-- Exercise data follows --

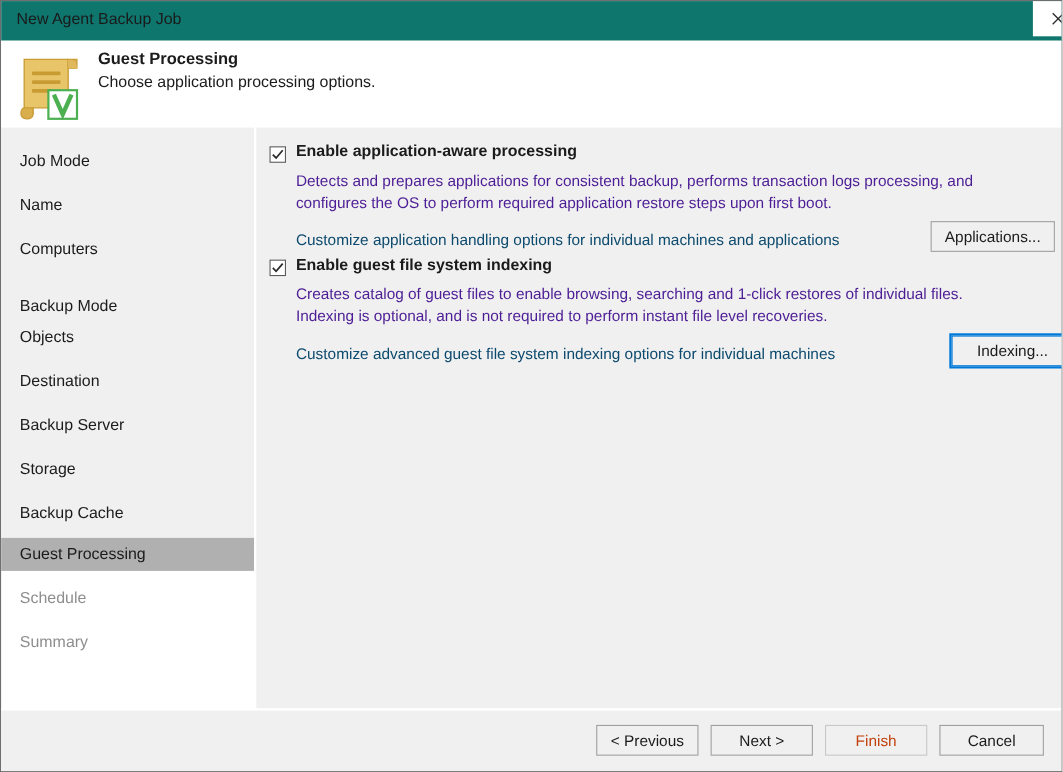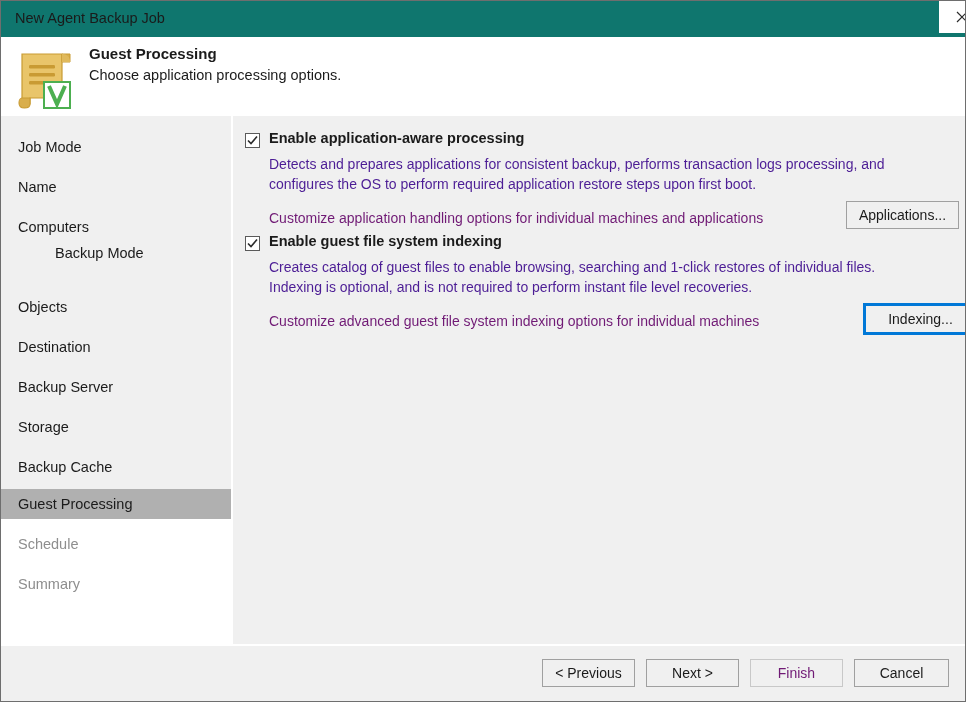--- a/index.html
+++ b/index.html
@@ -193,7 +193,7 @@
     position: absolute;
     left: 24px;
     font-size: 14px;
-    color: #701a75;
+    color: #0c4a6e;
     white-space: nowrap;
   }
 

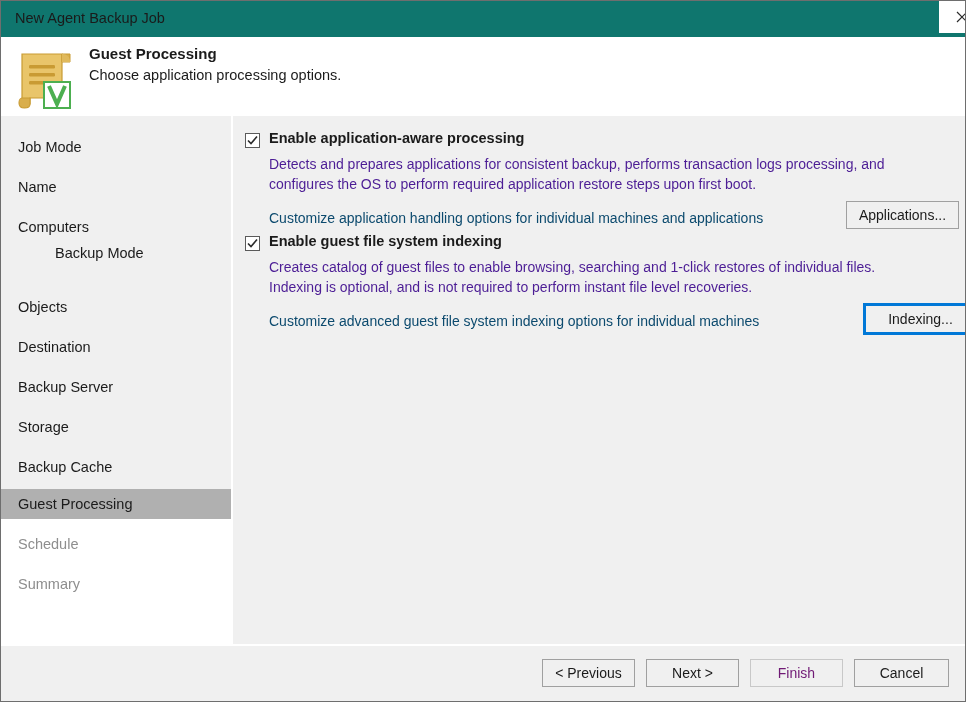--- a/index.html
+++ b/index.html
@@ -271,7 +271,7 @@
     <div class="nav-item" style="top:16px;">Job Mode</div>
     <div class="nav-item" style="top:56px;">Name</div>
     <div class="nav-item" style="top:96px;">Computers</div>
-    <div class="nav-item" style="top:122px;margin-left:37px;">Backup Mode</div>
+    <div class="nav-item" style="top:148px;">Backup Mode</div>
     <div class="nav-item" style="top:176px;">Objects</div>
     <div class="nav-item" style="top:216px;">Destination</div>
     <div class="nav-item" style="top:256px;">Backup Server</div>

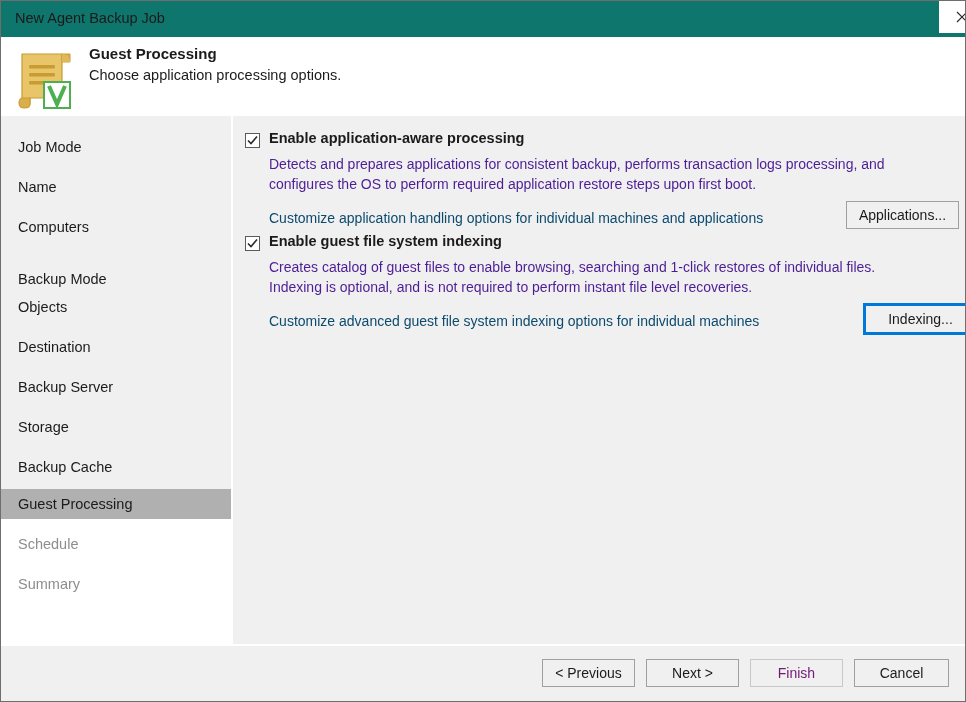--- a/index.html
+++ b/index.html
@@ -219,7 +219,7 @@
     outline-offset: 0px;
   }
   .dlg-button.disabled {
-    color: #701a75;
+    color: #c2410c;
     border-color: #c8c8c8;
   }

-- Exercise data concluded --

*What is required*: Output the records verbatim without pictures.

*Answer for this exercise*:
--- a/index.html
+++ b/index.html
@@ -193,7 +193,7 @@
     position: absolute;
     left: 24px;
     font-size: 14px;
-    color: #701a75;
+    color: #0c4a6e;
     white-space: nowrap;
   }
 

--- a/index.html
+++ b/index.html
@@ -271,7 +271,7 @@
     <div class="nav-item" style="top:16px;">Job Mode</div>
     <div class="nav-item" style="top:56px;">Name</div>
     <div class="nav-item" style="top:96px;">Computers</div>
-    <div class="nav-item" style="top:122px;margin-left:37px;">Backup Mode</div>
+    <div class="nav-item" style="top:148px;">Backup Mode</div>
     <div class="nav-item" style="top:176px;">Objects</div>
     <div class="nav-item" style="top:216px;">Destination</div>
     <div class="nav-item" style="top:256px;">Backup Server</div>

--- a/index.html
+++ b/index.html
@@ -219,7 +219,7 @@
     outline-offset: 0px;
   }
   .dlg-button.disabled {
-    color: #701a75;
+    color: #c2410c;
     border-color: #c8c8c8;
   }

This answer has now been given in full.